Fard à paupières, rouge à lèvres, mascara, khôl et poudres en tous genres ne sont que quelques-uns des outils offerts par une industrie dont le chiffre d’affaires s’élève à plusieurs milliards. Certain.e.s y voient l’incarnation du mensonge (l’art de la dissimulation) alors que pour d’autres, il s’agit, tout au contraire, d’un puissant instrument d’appropriation (l’art de la révélation).
Qu’on le veuille ou non, qu’on l’utilise ou qu’on le subisse, le maquillage est un élément culturel qui est puissamment inscrit dans l’histoire sociale des femmes, mais également des hommes. Tour à tour associé à la toute-puissance de la royauté, à l’incarnation du mal absolu (merci l’Église catholique), à une capacité de se réinventer et de prendre de l’assurance, au vedettariat ou à une contestation des barrières de genres, les cosmétiques font partie intégrante de notre quotidien.
Dans Make up, la journaliste Valentine Pétry porte son regard sur la petite histoire des cosmétiques, mais également sur les aspects sociaux, psychologiques et économiques qui y sont associés. On pourrait penser que le concept de l’embellissement est relativement récent, alors qu’il était déjà fermement ancré chez les pharaons.
Évidemment, comme elle le souligne, la fonction du maquillage a changé au fil des siècles. Par exemple, en Égypte ancienne, le khôl protégeait les yeux des bactéries et tout au long de l’histoire, la fonction des poudres fut tout d’abord de masquer les problèmes d’hygiène ou dermatologiques. La notion de jugement moral y fut également associée de tout temps. En l’an 1 avant notre ère, Ovide prodiguait déjà des conseils d’influenceurs bien moralisateurs : « Que votre amant ne vous surprenne pas avec vos boites étalées sur la table. L’art n’embellit la figure que s’il ne se montre pas. »

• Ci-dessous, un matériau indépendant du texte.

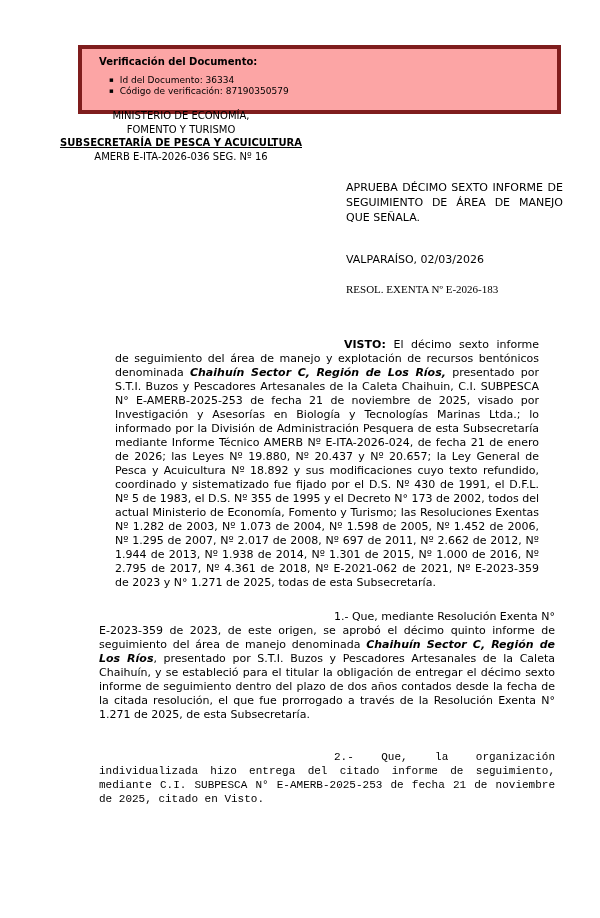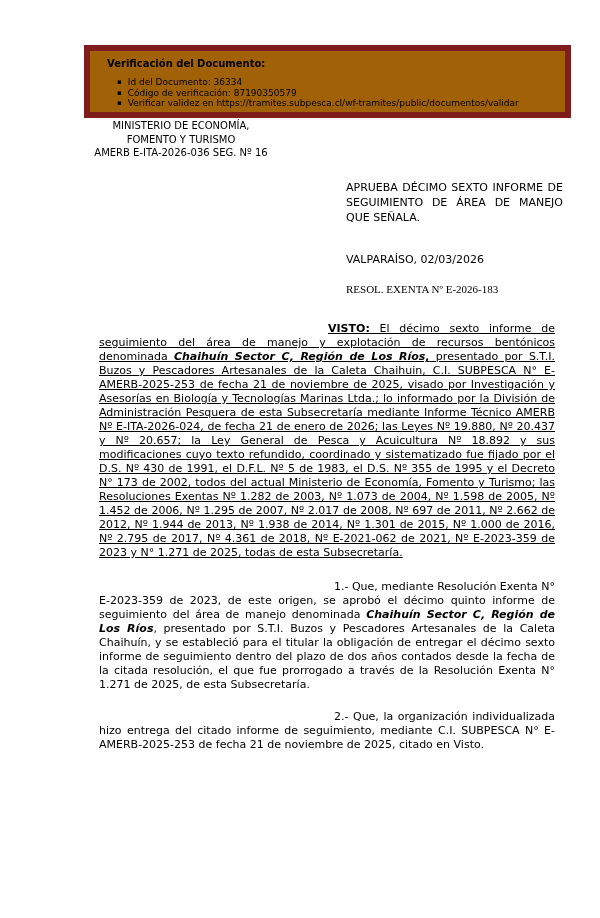--- a/index.html
+++ b/index.html
@@ -13,9 +13,9 @@
   }
   
   .verify-box{
-    position:absolute;left:84px;top:45px;width:475px;height:61px;
-    border:6px solid #7f1d1d;
-    background:#a16207;
+    position:absolute;left:78px;top:45px;width:475px;height:61px;
+    border:4px solid #7f1d1d;
+    background:#fca5a5;
   }
   .verify-title{
     font-size:10px;font-weight:bold;

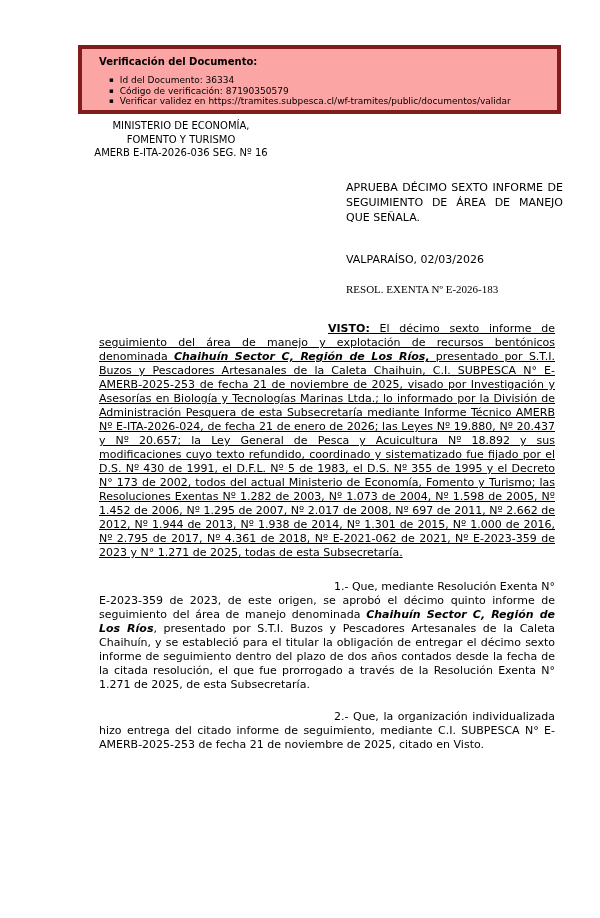--- a/index.html
+++ b/index.html
@@ -76,9 +76,6 @@
       <li>
         <span class="bullet">▪</span><span>Código de verificación: 87190350579</span>
       </li>
-      <li>
-        <span class="bullet">▪</span><span>Verificar validez en https://tramites.subpesca.cl/wf-tramites/public/documentos/validar</span>
-      </li>
     </ul>
   </div>
 

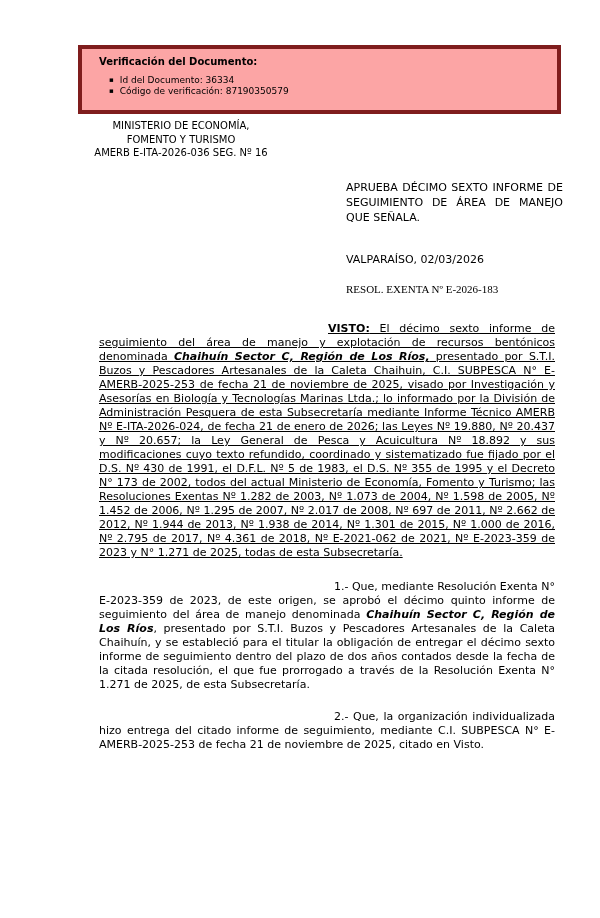--- a/index.html
+++ b/index.html
@@ -32,7 +32,7 @@
   }
   
   .letterhead{
-    position:absolute;left:30px;top:119px;width:302px;
+    position:absolute;left:30px;top:109px;width:302px;
     text-align:center;font-size:10px;line-height:13.5px;
   }
   .letterhead .subsec{

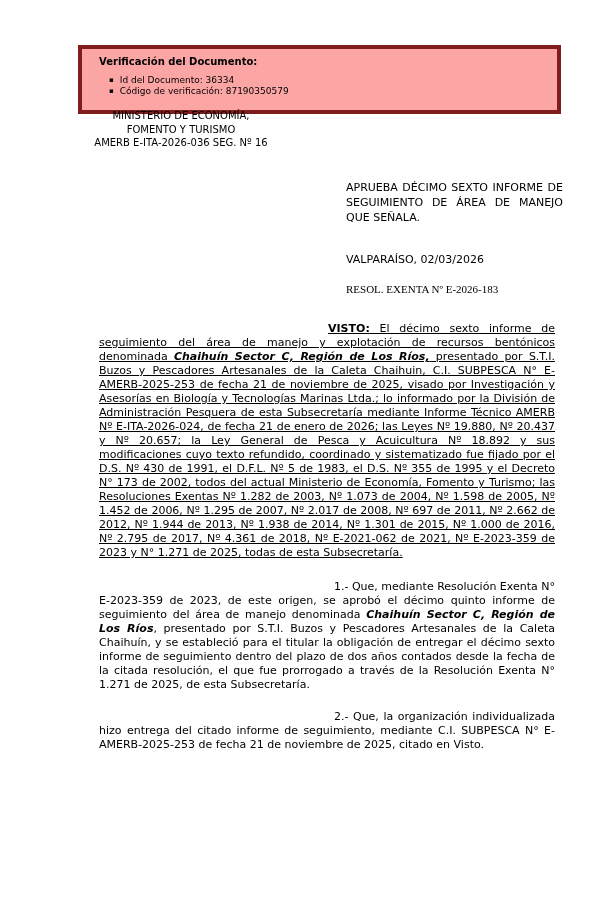--- a/index.html
+++ b/index.html
@@ -82,6 +82,7 @@
   <div class="letterhead">
     <div>MINISTERIO DE ECONOMÍA,</div>
     <div>FOMENTO Y TURISMO</div>
+    <div class="subsec">SUBSECRETARÍA DE PESCA Y ACUICULTURA</div>
     <div>AMERB E-ITA-2026-036 SEG. Nº 16</div>
   </div>
 

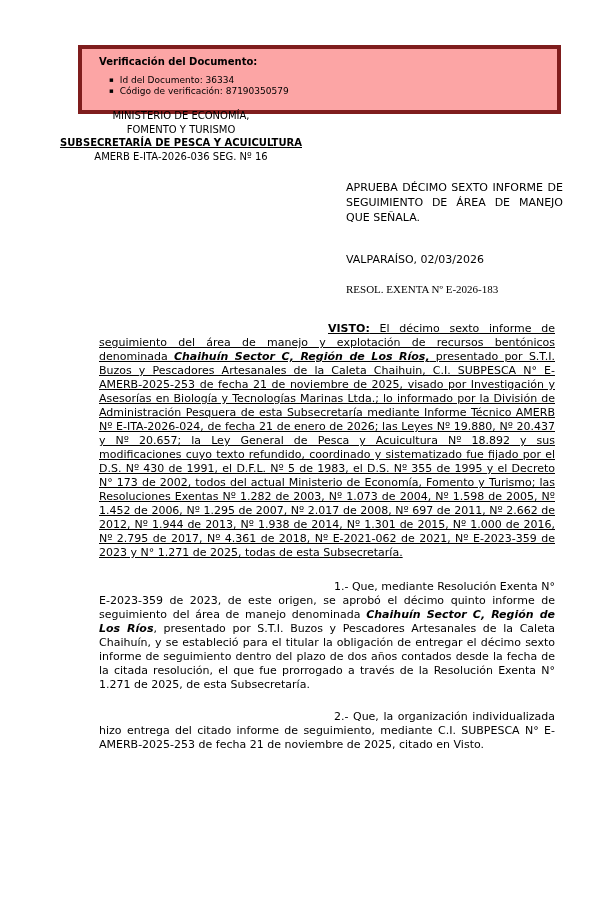--- a/index.html
+++ b/index.html
@@ -51,7 +51,7 @@
     position:absolute;left:99px;top:322px;width:456px;
     font-size:11px;line-height:14px;text-align:justify;
   }
-  .visto-paragraph{margin:0;text-indent:229px;text-decoration:underline;}
+  .visto-paragraph{margin:16px;text-indent:229px;}
   .considerando-heading{
     margin:16px 0 0 233px;
     font-weight:bold;letter-spacing:4px;

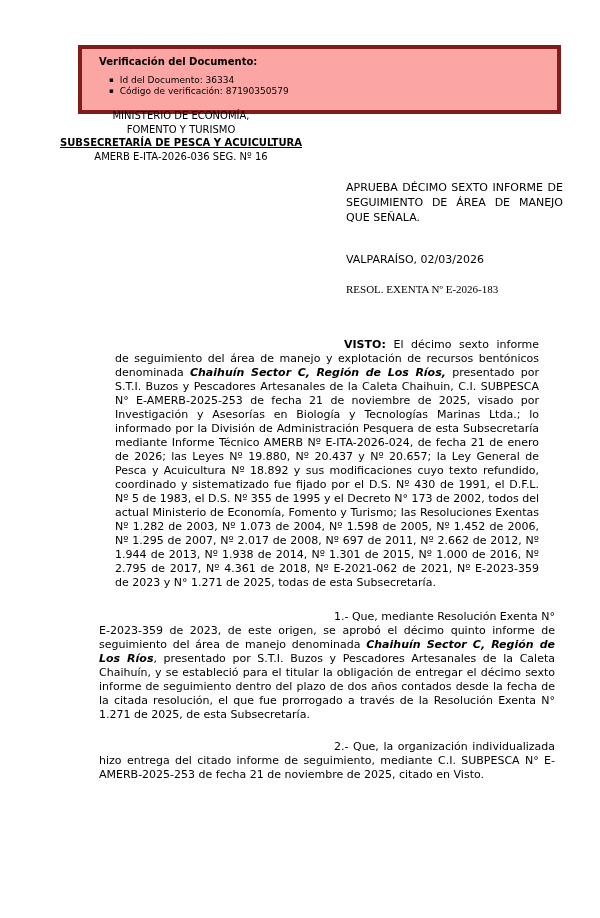--- a/index.html
+++ b/index.html
@@ -58,7 +58,7 @@
     font-size:11px;
   }
   .consid-paragraph{margin:20px 0 0 0;text-indent:235px;}
-  .consid-paragraph + .consid-paragraph{margin-top:18px;}
+  .consid-paragraph + .consid-paragraph{margin-top:28px;font-family:Liberation Mono, monospace;}
   .seg-bold{font-weight:bold;}
   .seg-bold-italic{font-weight:bold;font-style:italic;}
 </style>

Le maquillage est également révélateur des structures sociales en place. À titre d’exemple, pendant longtemps, les cosmétiques étaient de facto conçus pour la peau blanche. En 1917, le magazine afro-américain The Messenger résumait bien ce constat : « Si les Noirs dirigeaient le monde, les Blancs dépenseraient des fortunes pour foncer leur peau et friser leurs cheveux ».
Plus près de nous, le maquillage constitue un premier instrument de transition souvent fondamental chez les femmes trans ou les personnes non binaires : un moyen de réclamer et d’afficher son identité véritable. Les récentes décennies ont également vu une montée progressive, bien qu’en dents de scie et avec des jeux d’essais et erreurs, de la pénétration des cosmétiques chez la gent masculine.
Un ouvrage fascinant qui révèle de nombreux aspects cachés de l’industrie du maquillage, son pouvoir d’affirmation identitaire, mais également ses dérives, les enjeux environnementaux ou de santé, de même que le jugement social ou moralisateur que l’on y porte.
INFOS | Make up : le maquillage mis à nu / Valentine Pétry. Paris : Genre, 2023, 238 p.